Over the last few months the Johnson County Sheriff’s Department has been receiving complaints from concerned citizens who had bought puppies from a facility in Lamar, Johnson County. Complaints were lodged regarding sick puppies and seemingly inhumane conditions at the property. The Sheriff’s Department asked for help from the Needy Paws Animal Shelter to obtain evidence necessary to build the case, and once it was apparent the charges could be brought, the Humane Society of the United States (HSUS) was called on to assist in the seizure of animals from the property.
When the HSUS arrived on scene on Tuesday, over 100 dogs, 5 cats and 2 guinea-pigs were rescued from "horrific conditions". The dogs, mostly Shih Tzus and Chihuahuas, were being housed in filthy cages in trailers across the property. Some larger dogs were simply chained with no protection from the weather. Many of the dogs were so thin they were described as "emaciated", and many of them were suffering from skin and eye infections.

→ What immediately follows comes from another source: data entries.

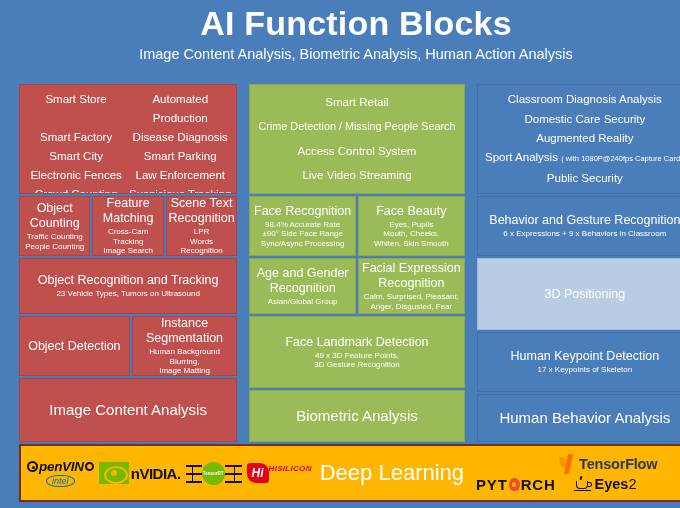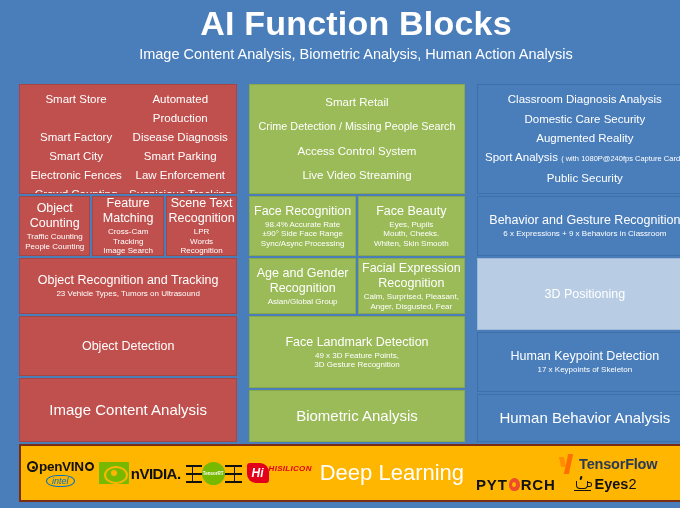--- a/index.html
+++ b/index.html
@@ -205,6 +205,11 @@
       <div class="row" style="height:60px">
         <div class="cell red" style="flex:1.05">
           <div class="main">Object Detection</div>
+        </div>
+        <div class="cell red" style="flex:1">
+          <div class="main">Instance Segmentation</div>
+          <div class="sub" style="white-space:pre-line">Human Background Blurring,
+Image Matting</div>
         </div>
       </div>
 

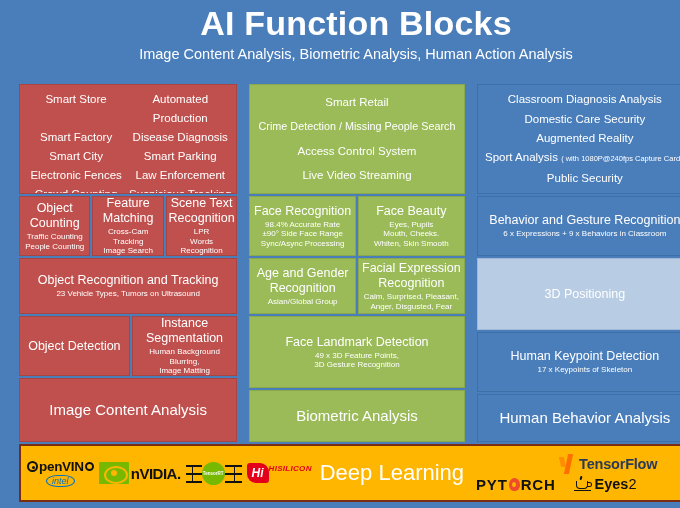--- a/index.html
+++ b/index.html
@@ -76,7 +76,7 @@
 
   
   .openvino { display: flex; flex-direction: column; align-items: center; }
-  .ov-text { font-size: 13.5px; font-weight: bold; color: #111; letter-spacing: -.3px; display: flex; align-items: center; }
+  .ov-text { font-size: 13.5px; font-weight: bold; color: #111; letter-spacing: -.3px; display: flex; align-items: center; font-style: italic; }
   .ov-o { display: inline-block; width: 11px; height: 11px; border: 2px solid #111; border-radius: 50%;
           position: relative; margin-right: 1px; }
   .ov-o::after { content:""; position:absolute; left:2.5px; top:2.5px; width:3px; height:3px; background:#111; border-radius:50%; }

"These dogs were being kept not as beloved pets, but as cash crops – churning out litter after litter of puppies for the profit of the property owner," said Scotlund Haisley, senior director of Emergency Services for The HSUS. "The animals on this property were in dire need of help – one dog was so matted that we had to cut him out of his cage."
After arrival at a nearby emergency shelter, the animals were checked by a team of veterinarians and will now be cared for by the HSUS and the United Animal Nations (UAN). Fourteen volunteers with UAN’s Emergency Animal Rescue Service (EARS) have traveled from Louisiana, Missouri, Oklahoma, Texas and other parts of Arkansas to care for the rescued animals. PetSmart Charities also dispatched its Emergency Relief Waggin’® vehicle to the scene in advance of the raid. The vehicle is stocked with $60,000 worth of crucial supplies, including dog food, wire crates, plastic carriers, bowls and leashes.
"The UAN volunteers have been working non-stop to help the dogs acclimate to their new surroundings and give them clean kennels, food, water and attention like they never experienced before," said UAN Emergency Services Manager Janell Matthies. "They are quickly improving with the extraordinary care they are receiving."